Report after report has called for greater emphasis on early intervention – and to achieve this we need to change.

The Chrsitie Commission has recently helpfully summarised some of the key pillars of change.

  • Shift towards prevention
  • Local integration of public services, driven by better partnership, collaboration & effective local delivery
  • Investment in people who deliver services by enhanced workforce development & effective leadership
  • A sharp focus on improving performance, through greater transparency, innovation & use of digital technology.

Shift towards prevention

This seems such an easy objective but in reality so much more difficult to achieve.  So much of our budget is spent addressing outcomes for children when we haven’t got everything right, for example, a child placed in secure accommodation for ten weeks costs East Lothian Council £50,000, a year would be £260,000.  Such young people are at the extreme end of negative outcomes but surely we have to believe that if we had taken earlier collective action as a community so much earlier that such outcomes need not be a child’s destiny.

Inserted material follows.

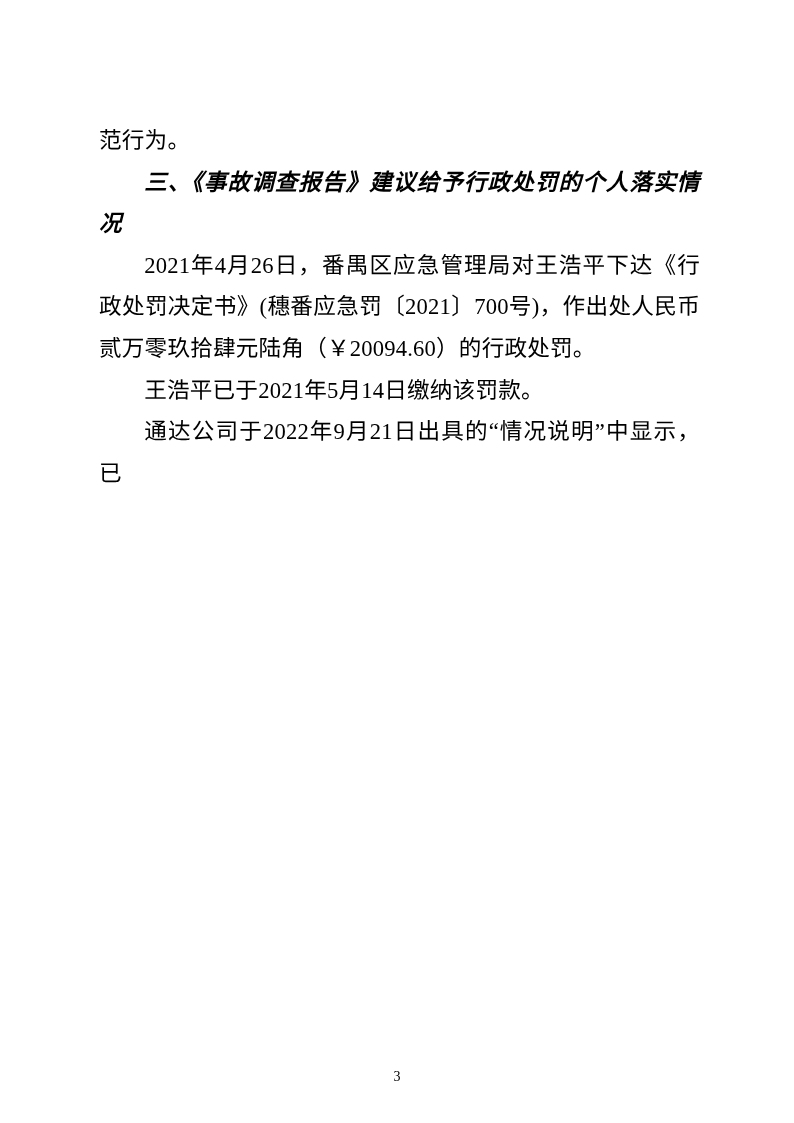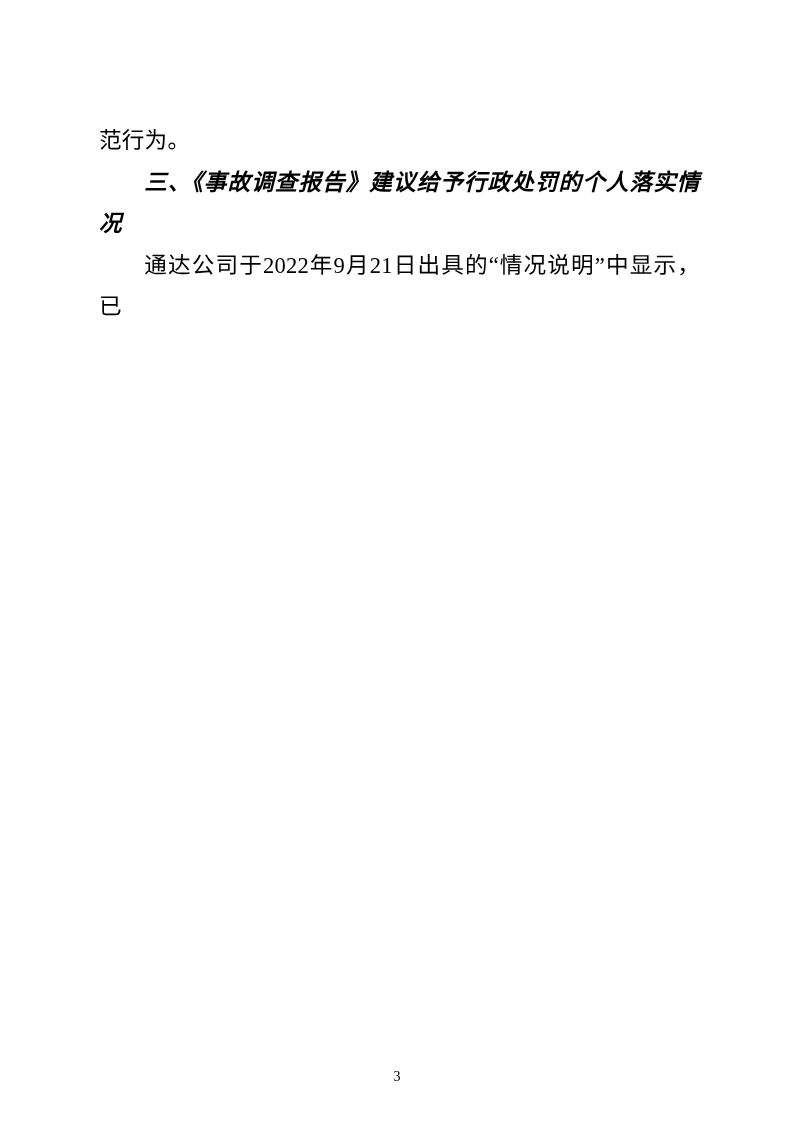"2021年4月26日，番禺区应急管理局对王浩平下达《行政处罚决定书》(穗番应急罚" p.body-line { html: none -> <p>2021年4月26日，番禺区应急管理局对王浩平下达《行政处罚决定书》(穗番应急罚〔2021〕700号)，作出处人民币贰万零玖拾肆元陆角（￥20094.60）的行政处罚。</p> }
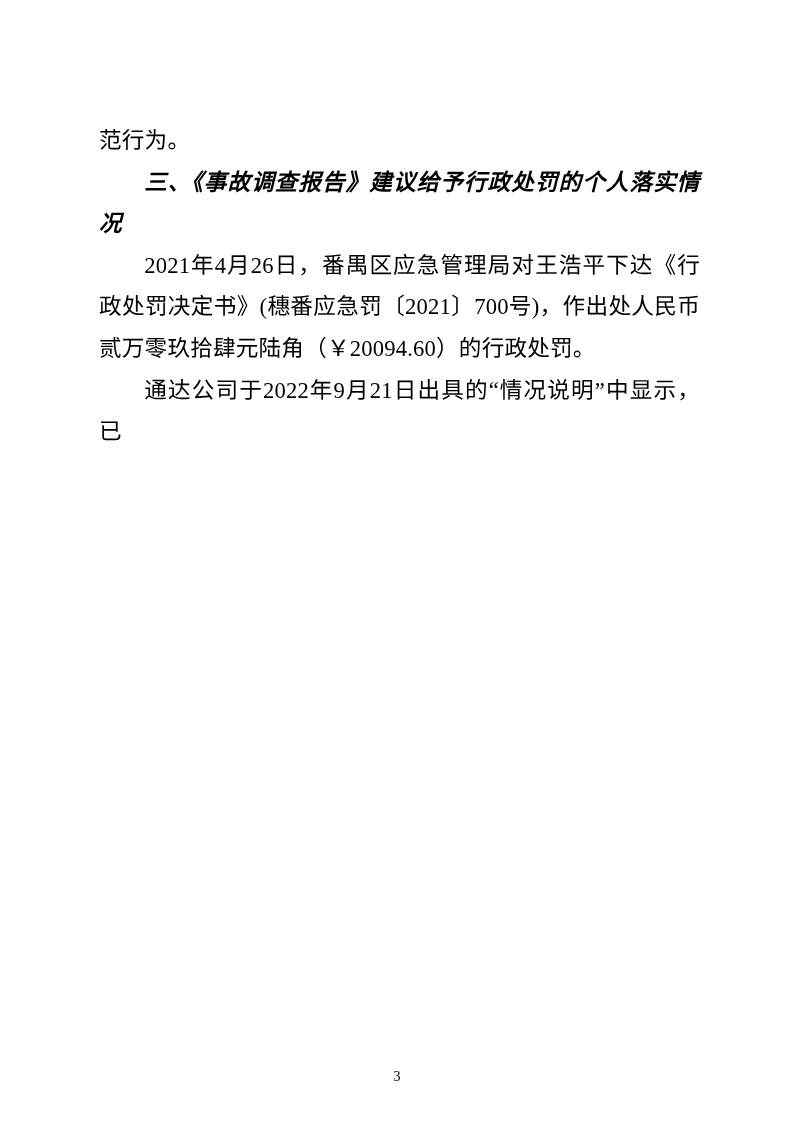"王浩平已于2021年5月14日缴纳该罚款。" p.body-line { html: none -> <p>王浩平已于2021年5月14日缴纳该罚款。</p> }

Local integration of public services, driven by better partnership, collaboration & effective local delivery

The first law of corporate inertia reads: “for every action there is an equal and opposite objection”. Corporate organisations, such as councils, do not find it easy to naturally forge partnerships especially when it means giving up some power. We say we do but if you look for substantive success in partnerships such as shared services and it’s much easier to point to failures than achievements. Of course this has real resonance for us in East Lothian as we move towards shared service provision for education with Midlothian Council. Underpinning all of that work has been a recognition that the status quo is not sustainable, especially if we wish to maintain front-line services and focus an even higher proportion of our budgets on prevention.  

Investment in people who deliver services by enhanced workforce development & effective leadership

When budgets get tight the one area which comes under immediate pressure are training and workforce development budgets. I’ve done it myself as a head of service – cutting a training budget and maintaining a teacher in a classroom. Such dilemmas are going to be an ever-present for us in the short to medium term so we need to think creatively about how we develop our workforce – for with out such development we cannot hope to improve. Ideas such a peer support; learning communities; networking; and protected learning time are required if we are to make progress. Such thinking has to be embedded in the minds of leaders at all levels, i.e. “How do I help my colleagues to work together and learn from one another?”  But it’s not just learning from other professionals which is going to make a difference, it’s got to be learning from and with a wide range of other service providers where collaborative learning is the order of the day.

A sharp focus on improving performance, through greater transparency, innovation & use of digital technology. 

In East Lothian we have a notion to become the most improved authority in terms of outcomes for children and young people.  Many of these outcomes can be easily measured, such as attainment, exclusions, positive destinations for school leavers. Yet at a community level there’s a danger that we impose a simplistic “bean counting approach” solely focused upon quantitative data. I would argue that if we are really to empower our communities and trust them to come up with solutions which work for them we must come up with an alternative to methodology that works on a larger scale. That alternative must be based upon the cumulative impact of lots of small actions (outputs), none of which might have an observable impact, but taken together add up to contributing to the overall well being of the community. We need to tell our little stories, and together these stories will add up to a big book.  By linking how people are feeling with the outputs and hard outcomes we have areal chance to making a real difference to our communities.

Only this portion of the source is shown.